Der direkte Arbeitsplatzeffekt aus der Fahrradnutzung wird als verhältnismäßig gering eingestuft. Potenziale werden im Servicebereich vermutet. Daneben profitieren einzelne Regionen von Impulsen aus dem Fahrradtourismus [BMVBW04g]. Insgesamt sind in der Deutschen Fahrradbranche 278.000 Menschen in Vollzeit beschäftigt. Das Gesamtvolumen der Fahrradwirtschaft beläuft sich auf 16 Milliarden Euro. Beide Zahlen verstehen sich inklusive des Segments Fahrradtourismus [Viva18].
Innerhalb der Freizeit- und Urlaubsgestaltung spielt sowohl der Fußgängerverkehr in Form von Stadtrundgängen oder Wanderungen in landschaftlich-, städtebaulicher- oder kultureller Umgebung als auch der Radverkehr als aktiver Urlaub oder Ausflug eine immer wichtigere Rolle [BMWI09e; DWV10a].

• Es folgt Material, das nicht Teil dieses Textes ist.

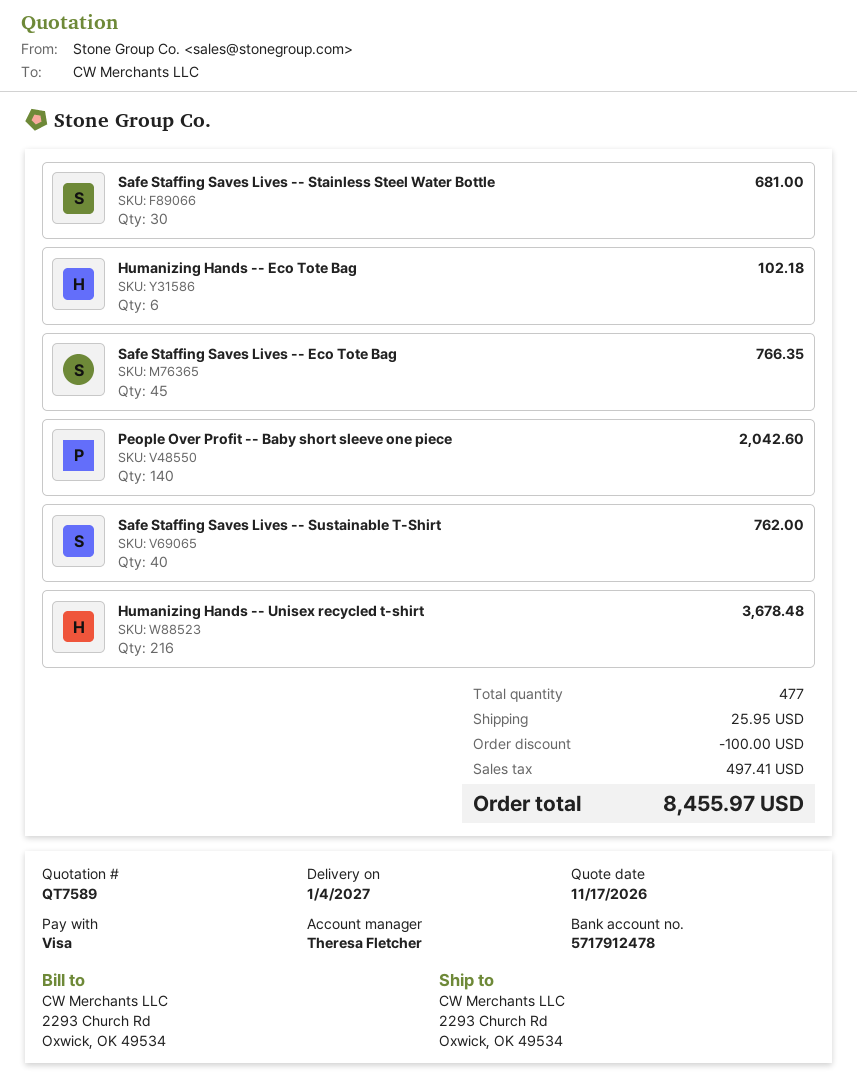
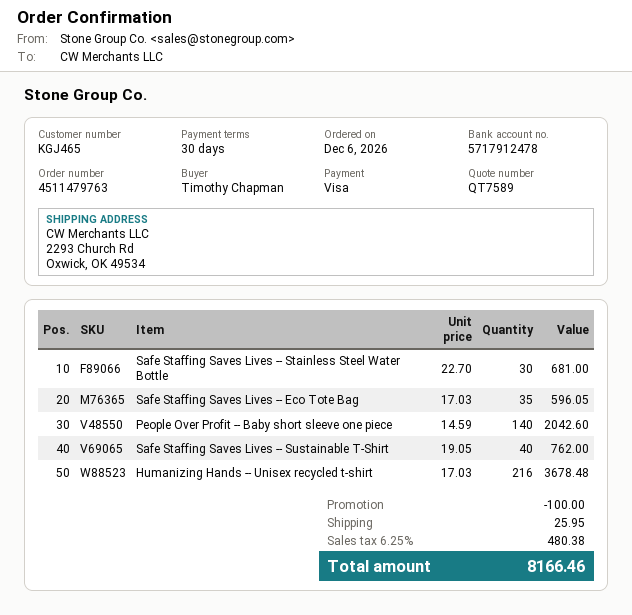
Humanizing Hands -- Eco Tote Bag: 6 for 102.18 -> none
Safe Staffing Saves Lives -- Eco Tote Bag: 45 for 766.35 -> 35 for 596.05
tax: 497.41 -> 480.38
total: 8455.97 -> 8166.46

Weiterhin hat der NMV auch Einfluss auf die Wirtschaftsfaktoren Industrie und Handel. Die Entwicklung und der Bau beziehungsweise die Produktion von Fahrrädern sowie die funktionsgerechte Bekleidung und Schuhwerk sind ein aufstrebender Wirtschaftszweig [DWV10a]. Gleichzeitig bedingen sich der Fußgängerverkehr und (Einzel-) Handel gegenseitig. Belebte Quartiere mit hoher Aufenthaltsqualität für Fußgänger und Radfahrer tragen zu einer Attraktivität eines Handelsstandortes bei [ScHa04]. Dies gilt auch für den Radverkehr.
Die Service- und Dienstleistungsbranche erstreckt sich vornehmlich auf den Radverkehr, bei welchem bedingt durch die Nutzung eines Fahrrades Instandhaltungsarbeiten anfallen. Gleichzeitig ist der Bereich der Fahrradvermietung oder das Angebot von "Fahrradrikschafahrten" sowohl für alltägliche Fahrten als auch im Freizeit- und Urlaubssegment im Aufschwung. Daneben erzielen der Gastronomie- und Beherbergungsbereich im Zusammenhang mit dem NMV wirtschaftliche Effekte, die nicht zu vernachlässigen sind [BMVBW98h, BMVBW02c, BMVBS12q].
Gleichzeitig tragen die geringeren Kosten für den Bau und die Instandhaltung von Verkehrswegen des NMV zu Einsparpotenzialen für öffentliche Akteure bei. Durch Verlagerung des Motorisierten Individualverkehrs (MIV) auf den NMV werden nicht nur die Kosten für Verkehrswege des MIV reduziert, sondern auch externe Kosten vermieden [BMVBW98h].
Zugleich können für Arbeitgeber wirtschaftliche Vorteile in Form von Krankheits- und Sozialkosten entstehen, wenn die Arbeitnehmer durch die aktive Betätigung durch zu Fuß gehen und Radfahren weniger krankheitsbedingte Fehltage aufweisen [BMVBW98h].